Ok, next life lesson. Your parents will always amaze you, by turning out to be nothing like you imagined them when you were younger. Case in point, for as long as I can remember, whenever my dad took a picture of anyone he would tell the subjects of the photo to "Say hot-toc-aloosa." Of course most parents would say something like "Smile" or "Say Cheese." But, no, not my father. Of course I'm used to his being weird, so that has nothing to do with my latest life lesson. Now I always just assumed that this "hot-toc-aloosa" was just some nonsense word he had people say because it would make them smile, being super weird and all.

However, last night, while minding my own business, not wanting to be surprised by any weird new revelation about the reality, (which I have worked so hard to surpress,) of my childhood, my sister informs me that while she was visiting the massive redwoods of Northern California with my father, a nice family asked my dad to take a photo of them.
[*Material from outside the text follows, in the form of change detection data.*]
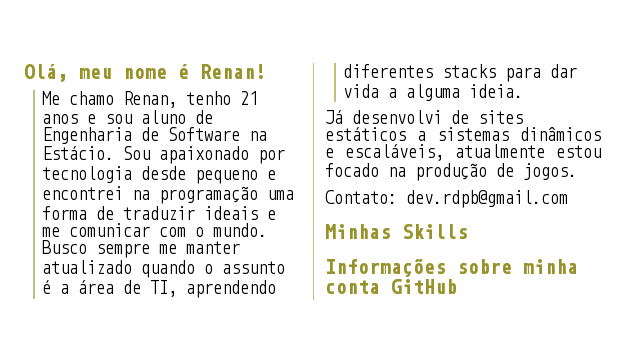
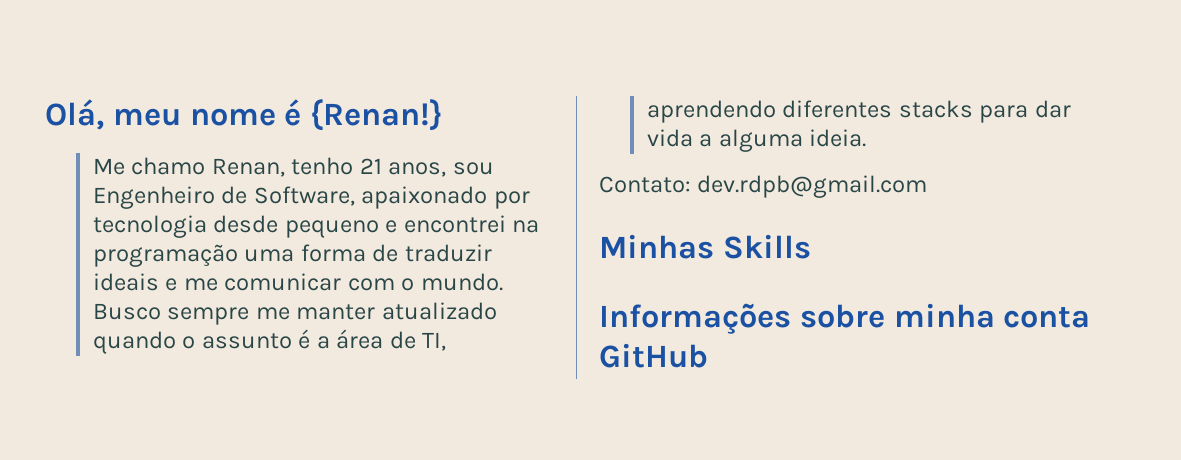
[200,64,266,79] Renan! -> [310,99,444,131] {Renan!}
[42,110,214,124] [42,127,268,144] [42,146,151,160] anos e sou aluno de Engenharia de Software na Estácio. Sou -> [388,162,494,177] [92,186,355,209] anos, sou Engenheiro de Software,
[325,110,523,124] [325,127,601,141] [325,144,601,161] [325,163,577,181] // Já desenvolvi de sites estáticos a sistemas dinâmicos e escaláveis, atualmente estou focado na produção de jogos. -> (867, 138) none

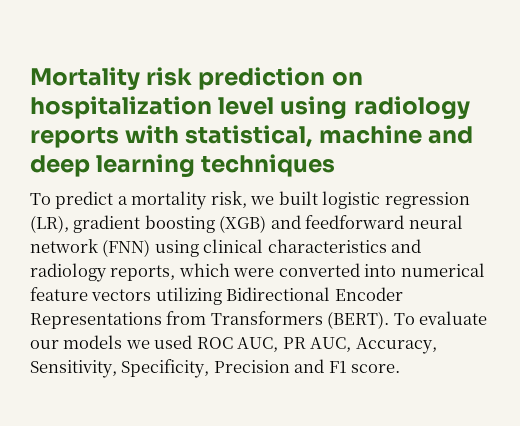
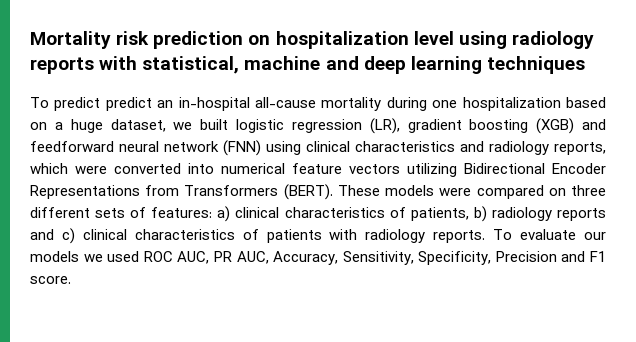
[117,191,247,210] a mortality risk, -> [105,97,606,111] [30,119,166,133] predict an in-hospital all-cause mortality during one hospitalization based on a huge dataset,
(390, 320) none -> [337,185,607,199] [30,206,607,222] [30,228,486,244] These models were compared on three different sets of features: a) clinical characteristics of patients, b) radiology reports and c) clinical characteristics of patients with radiology reports.

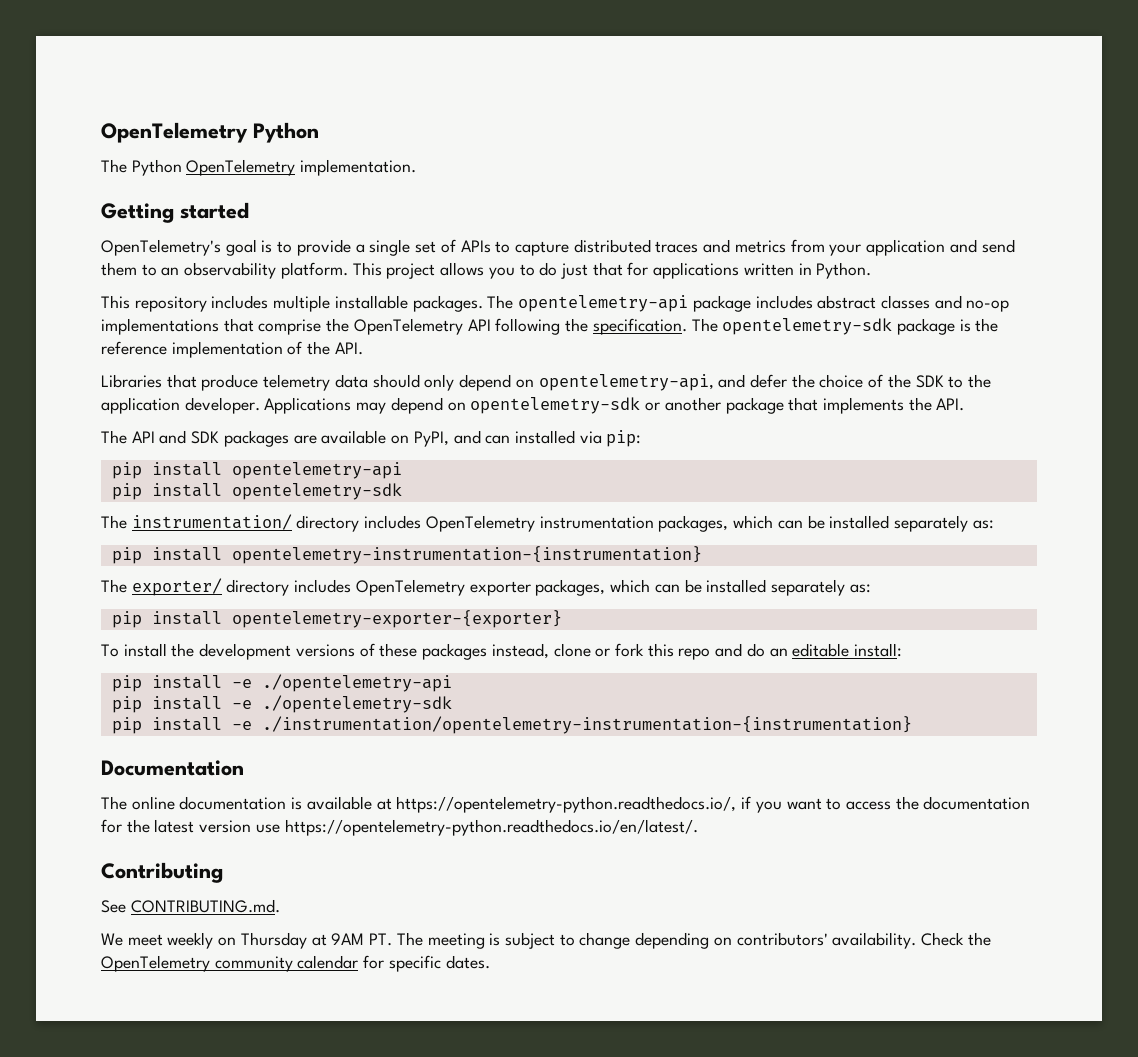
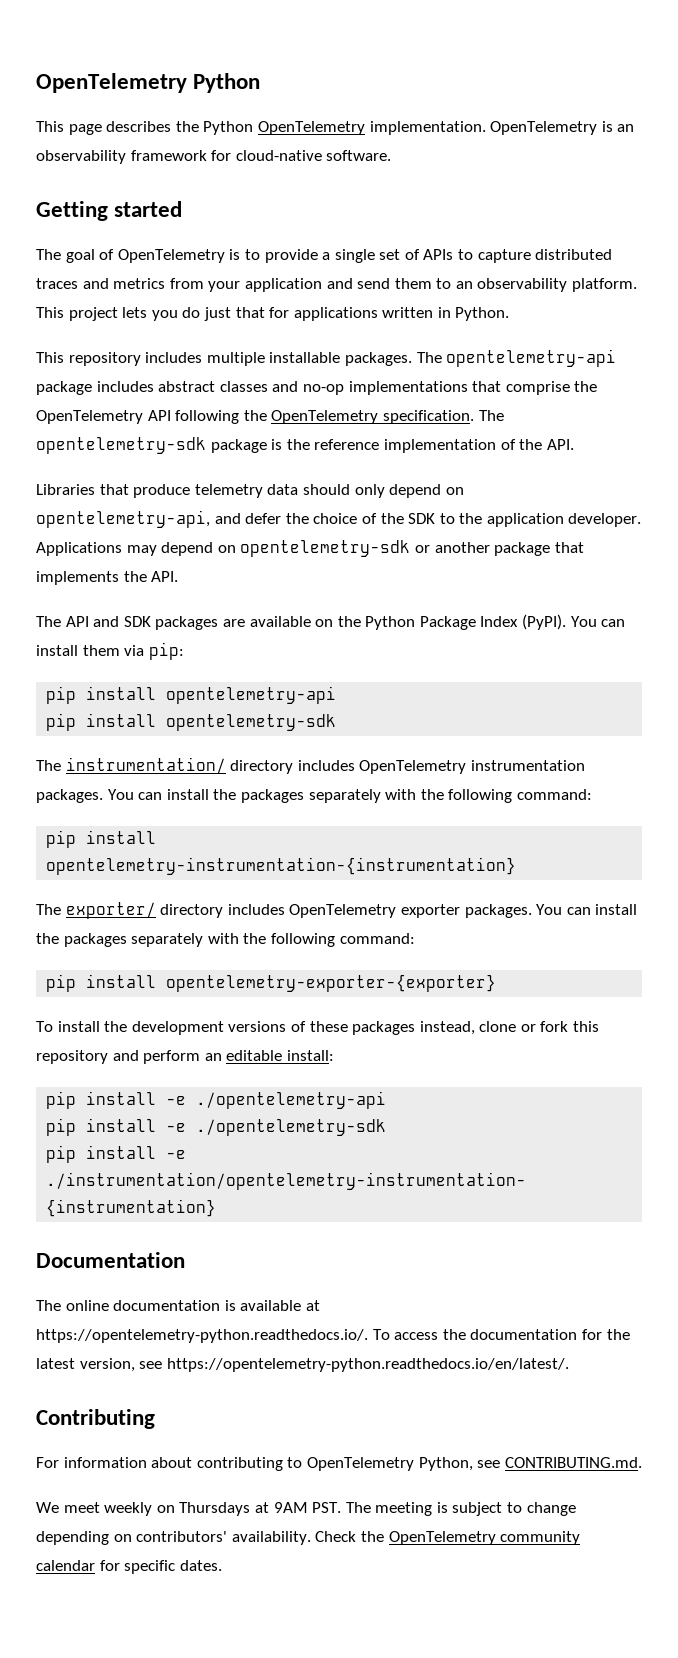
[101,159,127,173] The -> [36,121,199,135] This page describes the
[101,202,249,223] [101,239,257,256] // Getting started // OpenTelemetry's goal -> [490,121,635,135] [36,150,392,164] [36,201,183,221] [36,249,225,263] OpenTelemetry is an observability framework for cloud-native software. // Getting started // The goal of OpenTelemetry
[440,262,535,279] allows you to -> [122,307,178,321] lets you
(589, 325) none -> [271,410,379,424] OpenTelemetry
[413,430,575,447] PyPI, and can installed -> [337,614,626,630] [36,645,120,656] the Python Package Index (PyPI). You can install them
[658,515,994,532] packages, which can be installed separately as: -> [36,789,592,803] packages. You can install the packages separately with the following command:
[535,579,871,596] packages, which can be installed separately as: -> [464,904,638,918] [36,933,415,947] packages. You can install the packages separately with the following command:
[678,643,765,660] repo and do -> [36,1050,201,1064] repository and perform
[396,796,842,813] https://opentelemetry-python.readthedocs.io/, if you want to -> [36,1329,390,1343] https://opentelemetry-python.readthedocs.io/. To
[199,820,280,833] version use -> [79,1358,163,1372] version, see
[101,900,126,913] See -> [36,1457,501,1471] For information about contributing to OpenTelemetry Python, see
[240,932,307,949] Thursday -> [179,1502,251,1516] Thursdays
[369,933,393,946] PT. -> [312,1502,342,1513] PST.

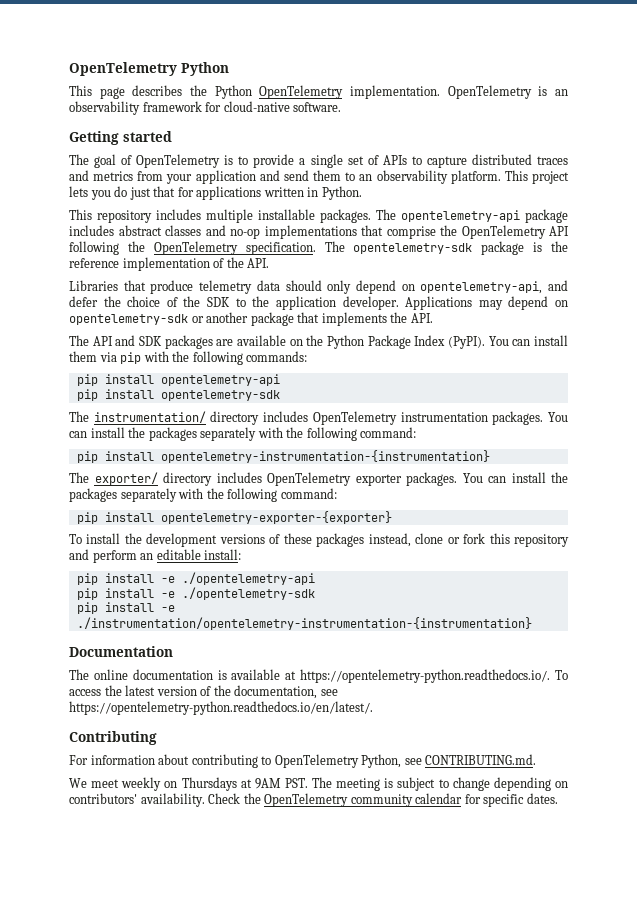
[148,642,184,660] pip: -> [120,351,308,365] pip with the following commands:
[470,1329,630,1340] [36,1358,135,1372] documentation for the latest version, -> [125,685,318,699] latest version of the documentation,

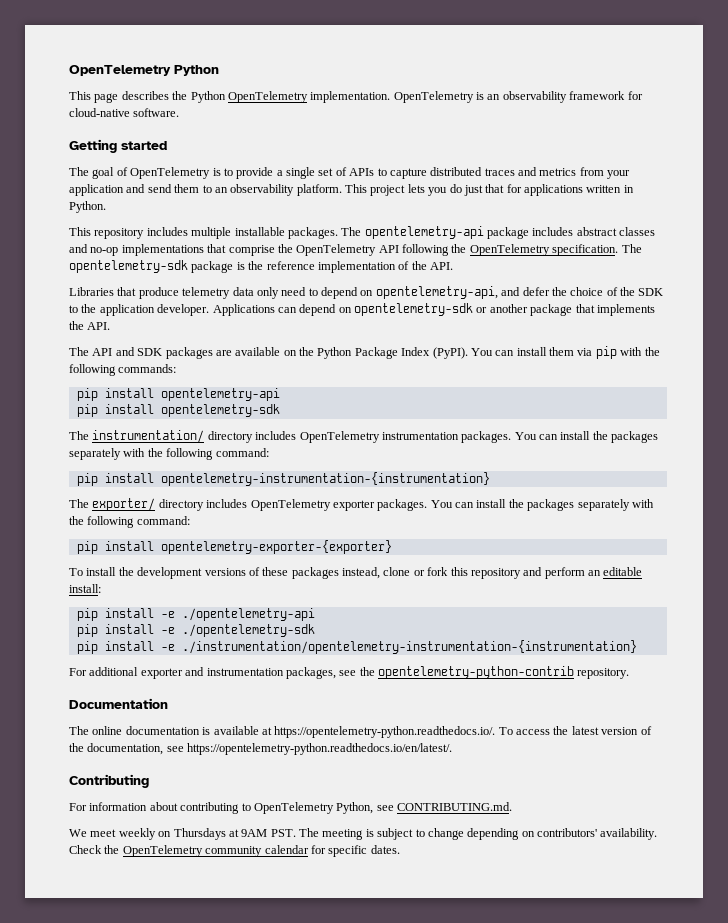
[285,280,352,294] should only -> [256,287,318,299] only need to
[478,300,503,310] may -> [277,307,297,313] can
(532, 623) none -> [69,666,630,679] // For additional exporter and instrumentation packages, see the opentelemetry-python-contrib repository.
My dad of course used his standard photo taking phrase, and my poor innocent naive step-brother, not knowing that in most cases it's better not to know, asked my dad what "hot-toc-aloosa" meant.

Now, I have three siblings, and none of us had ever thought to ask what this phrase meant, we know my father too well, and knew just to ignore him and assume he was a little senile. It never occured to us that the phrase could have some meaning. As it turns out, it does, my father told Victor that it is a Chactaw (A Native American tribe that lived in the Chyamichi mountains where my father's family were missionaries while he grew up) word which means, get this, "black man." So my entire life my father has been telling us to "say black man" anytime he took a photo, not only of us, but also of complete strangers who were foolish enough to ask him to take their pictures there they were smiling and saying "black man" while a polite fatherly man took their picture. Very bizzare.

Now what can I draw from this new revelation...I'm not sure, and quite frankly, I don't really want to think about why it is my father thought people should say this when their photos were being taken. I think I will just put it completely out of mind, and never speak of it again. So, you see I have learned one of the most important life lessons of all, which is: when it comes to bizzare behaviors or parents, or really any family members, the best policy is "don't ask, don't tell."

Now everyone together...Say hot-toc-aloosa!

This post has been awarded a 3* rating, mainly just because I'm tired of rating posts, and three is in the middle.